Test Specimen[edit | edit source]

• Resin sample to be evaluated. DSC sample sizes are small, in the milligram (mg) range. Typically, 5-10mg of resin sample is suitable
• Uncured sample to measure the total heat of reaction

Procedure[edit | edit source]

1. Weigh matrix resin test sample to be evaluated on a high precision scale. Typically, this is in the mg range (5-10mg is typical) for polymer resins. Follow the appropriate scale procedures.
2. Prepare test sample in DSC test pan, place on lid and crimp closed according to DSC manufacturer’s instructions.
3. Perform dynamic heating test on DSC instrument according to the DSC manufacturer’s operating procedure. A standard heating test, or a modulated test can be performed (see Analysis section for discussion).

Analysis[edit | edit source]

If no peak exotherm is recorded by the DSC, it means that the sample was fully cured.

If an exothermic peak was measured by the DSC – determine the heat of reaction by integrating under the obtained curve. Integration of the exothermic peak curve is usually directly offered by the DSC’s software. Alternatively, any suitable mathematics solving computer program can be used. This energy represents the residual heat of reaction, or the remaining uncured portion in the sample prior to DSC testing.

If a modulated dynamic test was performed, the curve to be integrated is the kinetic component of the total heat flow, sometimes referred to as the non-reversing heat flow curve. An advantage of performing a modulated test is that additionally, the resin heat capacity and glass transition temperature can also be simultaneously measured. Modulated testing can only be performed on a modulated DSC (MDSC) instrument, not all DSC instruments have the ability.

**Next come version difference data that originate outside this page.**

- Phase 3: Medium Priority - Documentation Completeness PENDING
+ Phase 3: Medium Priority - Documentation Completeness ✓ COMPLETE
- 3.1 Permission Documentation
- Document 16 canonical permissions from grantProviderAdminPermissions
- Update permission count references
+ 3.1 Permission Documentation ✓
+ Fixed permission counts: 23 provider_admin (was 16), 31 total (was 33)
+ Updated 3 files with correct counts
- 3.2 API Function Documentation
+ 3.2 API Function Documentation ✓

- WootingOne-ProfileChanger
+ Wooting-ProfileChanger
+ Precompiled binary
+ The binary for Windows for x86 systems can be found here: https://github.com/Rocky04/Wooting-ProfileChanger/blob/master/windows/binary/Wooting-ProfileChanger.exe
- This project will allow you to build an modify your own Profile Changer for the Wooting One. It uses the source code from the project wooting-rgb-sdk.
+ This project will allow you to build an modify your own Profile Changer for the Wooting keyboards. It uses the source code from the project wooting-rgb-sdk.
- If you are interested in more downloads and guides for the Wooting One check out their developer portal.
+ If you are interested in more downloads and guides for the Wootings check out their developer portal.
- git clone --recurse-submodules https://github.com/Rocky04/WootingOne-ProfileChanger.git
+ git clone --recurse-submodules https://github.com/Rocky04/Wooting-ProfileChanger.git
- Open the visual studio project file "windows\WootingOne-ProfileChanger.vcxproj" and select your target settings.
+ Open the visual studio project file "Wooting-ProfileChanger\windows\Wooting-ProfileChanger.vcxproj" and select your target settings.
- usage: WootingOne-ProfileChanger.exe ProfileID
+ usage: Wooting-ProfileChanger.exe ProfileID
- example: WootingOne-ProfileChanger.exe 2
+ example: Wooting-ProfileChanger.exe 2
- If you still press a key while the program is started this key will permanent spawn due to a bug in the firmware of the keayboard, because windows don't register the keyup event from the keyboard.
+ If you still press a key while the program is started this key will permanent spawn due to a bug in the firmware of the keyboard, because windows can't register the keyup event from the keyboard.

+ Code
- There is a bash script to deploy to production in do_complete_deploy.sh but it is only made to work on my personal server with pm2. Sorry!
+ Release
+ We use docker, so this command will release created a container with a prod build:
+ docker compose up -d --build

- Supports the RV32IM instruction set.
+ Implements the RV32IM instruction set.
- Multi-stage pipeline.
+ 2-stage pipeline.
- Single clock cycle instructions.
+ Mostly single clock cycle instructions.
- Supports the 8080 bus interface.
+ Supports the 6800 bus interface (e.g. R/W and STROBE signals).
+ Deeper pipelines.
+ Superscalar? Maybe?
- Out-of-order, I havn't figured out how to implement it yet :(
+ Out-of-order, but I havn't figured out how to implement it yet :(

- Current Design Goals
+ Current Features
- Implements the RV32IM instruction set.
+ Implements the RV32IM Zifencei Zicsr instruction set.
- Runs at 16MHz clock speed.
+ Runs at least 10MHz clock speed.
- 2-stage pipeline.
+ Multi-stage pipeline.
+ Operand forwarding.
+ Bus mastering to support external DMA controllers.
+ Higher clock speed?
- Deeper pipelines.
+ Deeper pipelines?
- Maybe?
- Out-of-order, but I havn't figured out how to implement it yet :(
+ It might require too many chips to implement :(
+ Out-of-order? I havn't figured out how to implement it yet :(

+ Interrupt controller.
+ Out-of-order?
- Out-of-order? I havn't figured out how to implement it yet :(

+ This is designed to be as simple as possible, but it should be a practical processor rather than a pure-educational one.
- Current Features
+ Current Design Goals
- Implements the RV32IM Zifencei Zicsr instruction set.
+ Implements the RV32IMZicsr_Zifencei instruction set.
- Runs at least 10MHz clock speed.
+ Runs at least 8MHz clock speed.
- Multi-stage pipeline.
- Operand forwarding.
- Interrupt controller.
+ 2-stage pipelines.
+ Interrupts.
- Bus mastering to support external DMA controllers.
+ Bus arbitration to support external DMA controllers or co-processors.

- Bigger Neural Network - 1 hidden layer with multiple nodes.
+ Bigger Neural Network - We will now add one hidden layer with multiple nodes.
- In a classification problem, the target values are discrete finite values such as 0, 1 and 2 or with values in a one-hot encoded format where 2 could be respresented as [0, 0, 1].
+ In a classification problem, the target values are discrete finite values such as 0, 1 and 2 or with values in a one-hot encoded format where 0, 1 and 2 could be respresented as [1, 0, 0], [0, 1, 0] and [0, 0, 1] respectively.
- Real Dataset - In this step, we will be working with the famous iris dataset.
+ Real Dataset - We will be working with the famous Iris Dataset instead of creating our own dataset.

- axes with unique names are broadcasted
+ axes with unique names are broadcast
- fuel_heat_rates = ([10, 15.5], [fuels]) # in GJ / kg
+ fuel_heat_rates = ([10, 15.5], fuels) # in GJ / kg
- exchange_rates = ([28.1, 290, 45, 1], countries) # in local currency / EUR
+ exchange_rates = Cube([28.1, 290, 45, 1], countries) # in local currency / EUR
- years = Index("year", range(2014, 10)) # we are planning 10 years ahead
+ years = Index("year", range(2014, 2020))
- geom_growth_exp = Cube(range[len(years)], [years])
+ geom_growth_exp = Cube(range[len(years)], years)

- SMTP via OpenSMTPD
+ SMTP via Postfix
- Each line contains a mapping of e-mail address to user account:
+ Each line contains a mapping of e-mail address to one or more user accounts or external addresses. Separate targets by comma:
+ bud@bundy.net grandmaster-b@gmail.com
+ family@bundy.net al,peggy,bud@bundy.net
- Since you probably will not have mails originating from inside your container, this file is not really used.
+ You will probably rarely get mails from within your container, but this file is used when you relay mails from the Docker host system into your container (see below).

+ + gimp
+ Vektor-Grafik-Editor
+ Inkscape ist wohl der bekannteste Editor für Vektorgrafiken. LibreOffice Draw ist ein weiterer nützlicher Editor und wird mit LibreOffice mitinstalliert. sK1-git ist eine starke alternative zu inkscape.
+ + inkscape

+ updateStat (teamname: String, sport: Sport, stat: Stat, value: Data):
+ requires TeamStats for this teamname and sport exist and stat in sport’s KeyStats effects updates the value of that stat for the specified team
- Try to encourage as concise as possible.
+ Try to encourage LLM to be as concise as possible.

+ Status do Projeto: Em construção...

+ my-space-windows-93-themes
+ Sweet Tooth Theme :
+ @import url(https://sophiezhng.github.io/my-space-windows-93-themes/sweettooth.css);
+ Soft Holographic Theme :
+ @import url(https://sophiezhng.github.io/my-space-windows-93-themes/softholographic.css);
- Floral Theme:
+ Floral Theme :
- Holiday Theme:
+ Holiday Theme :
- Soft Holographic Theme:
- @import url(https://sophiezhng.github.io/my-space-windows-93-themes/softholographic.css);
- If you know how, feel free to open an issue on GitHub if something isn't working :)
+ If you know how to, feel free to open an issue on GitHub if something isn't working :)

The degree of cure of the sample is determined from the following equation\[x=1-\frac{H_{res}}{H_R}\]

Where,

\(x=\) Degree of cure

\(H_R=\) Heat of reaction - total [J/g]

\(H_{res}=\) Heat of reaction - residual [J/g]

Visually, from a DSC characterization of the specific heat flow curve:

By measuring the residual heat of reaction against the total heat of reaction by DSC characterization, the degree of cure can be determined.

To determine the total heat of reaction of the resin system, a dynamic heating test must be performed on an uncured sample of the resin.

Limitations[edit | edit source]

Differential scanning calorimetry (DSC) is a specialized piece of laboratory equipment that may not be accessible to all practitioners. In such cases, measurement and analysis will have to be sub-contracted out to specialist laboratory. Please see the KPC resource guide for a list of laboratories.